But to step from a North River pier into a cynical taxi, solely energized by our great American principle of "Take a chance!" – to be bumped and slithered by that energizing principle across the main traffic streams of impatient New York – that is to reawaken to all the doubt and distraction, the implacable multiplicity of a scientifically disordered world!

New Haven was better; Hillhouse Avenue preserving especially – through valorous prodigies of rejection – much of its ancient, slightly disdainful, studiously inconspicuous calm.

Phil Farmer was waiting for us at the doorstep. For all his inclusive greeting, his warm, welcoming smile, he looked older, did Phil, leaner somehow, more finely drawn. There was a something hungry about him – something in his eyes. But if Susan, who notices most things, noted it, she did not speak of her impression to me. She almost hugged Phil as she jumped out to greet him and dragged him with her up the steps to the door.

And now, if this portion of Susan's history is to be truthfully recorded, certain facts may as well be set down at once, clearly, in due order, without shame.

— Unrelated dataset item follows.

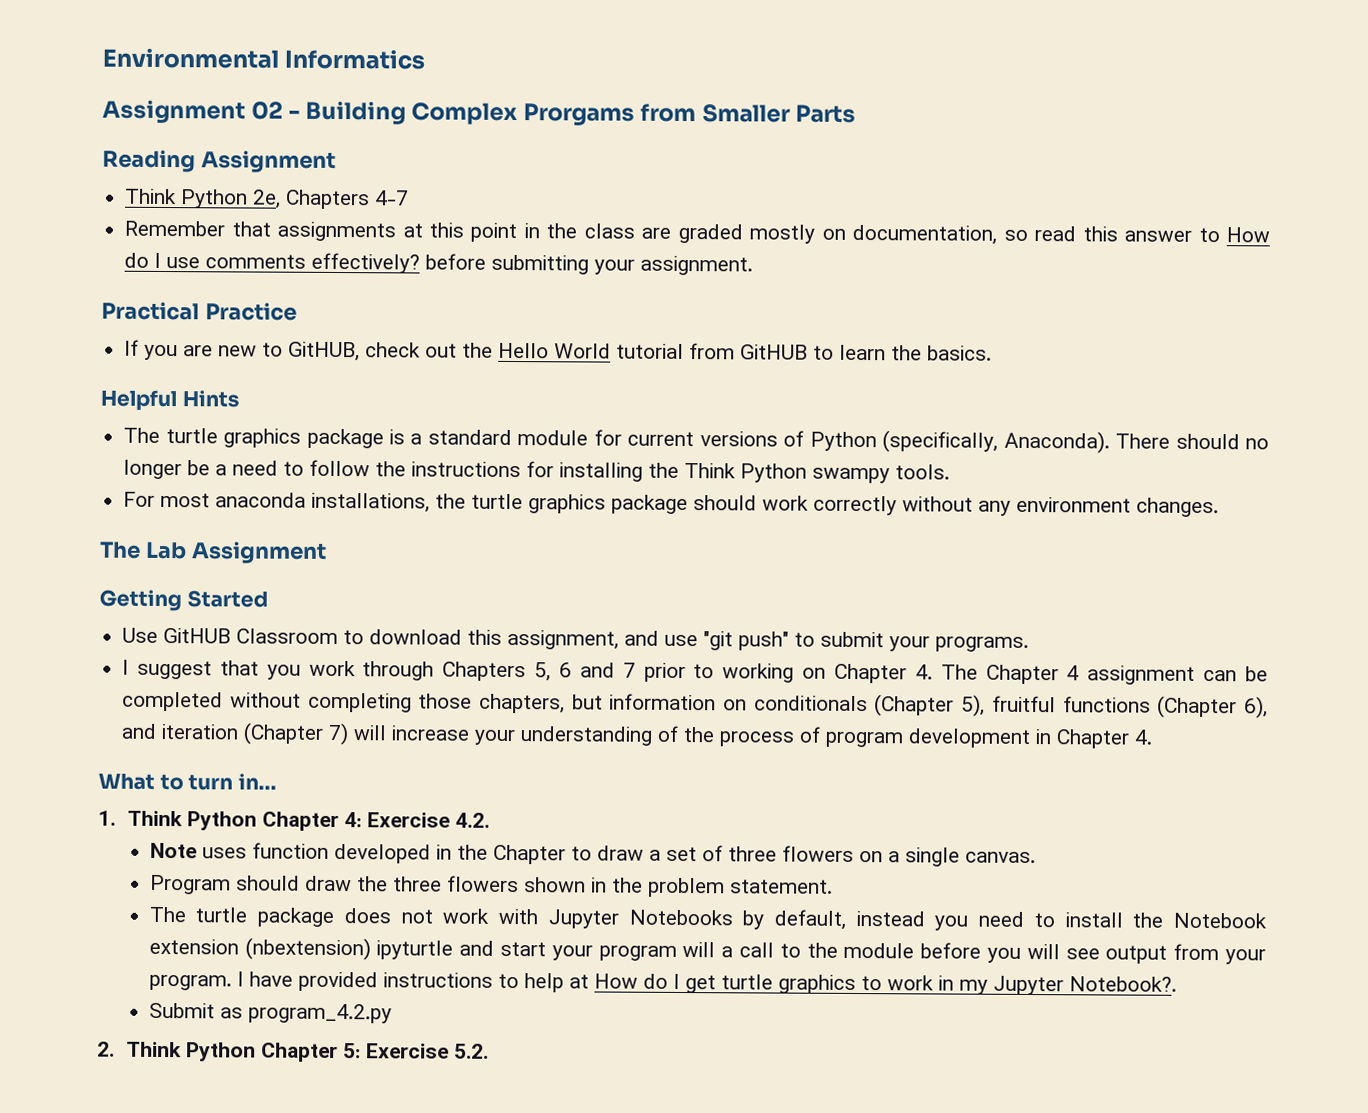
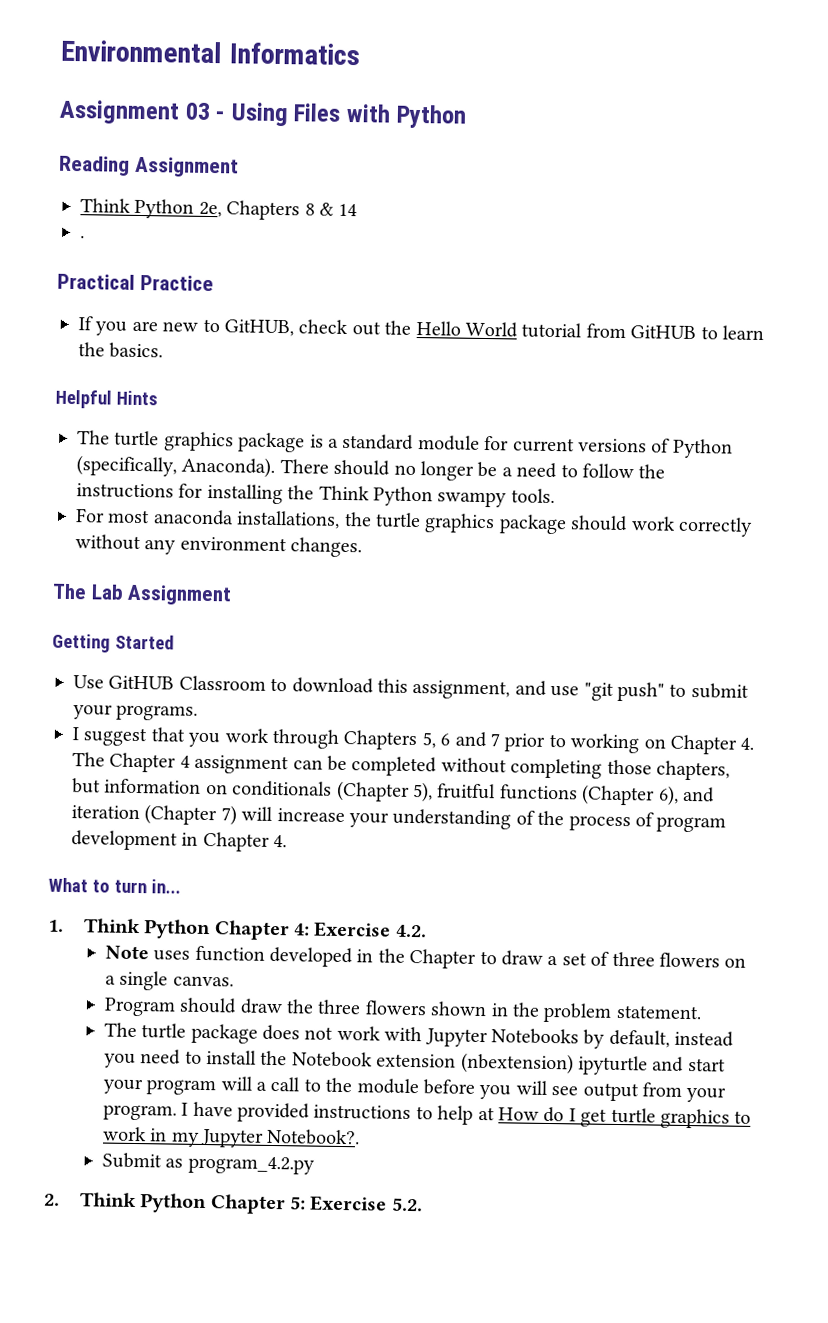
[251,100,856,126] 02 - Building Complex Prorgams from Smaller Parts -> [184,102,467,129] 03 - Using Files with Python
[375,190,410,206] [124,220,1270,245] [124,252,754,276] 4-7 // Remember that assignments at this point in the class are graded mostly on documentation, so read this answer to How do I use comments effectively? before submitting your assignment. -> [304,202,358,217] [80,235,85,239] 8 & 14 // .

1. Phil Farmer was, by this time, hopelessly in love with Susan.

2. So was Maltby Phar.

3. So was I.

It should now be possible for a modest but intelligent reader to follow the approaching pages without undue fatigue.

II

Susan never kept a diary, she tells me, but she had, like most beginning authors, the habit of scribbling things down, which she never intended to keep, and then could seldom bring herself to destroy. To a writer all that his pen leaves behind it seems sacred; it is, I treacherously submit, a private grief to any of us to blot a line. Such is our vanity. However inept the work which we force ourselves or are prevailed upon to destroy, the unhappy doubt always lingers: "If I had only saved it? One can't be sure? Perhaps posterity – ?"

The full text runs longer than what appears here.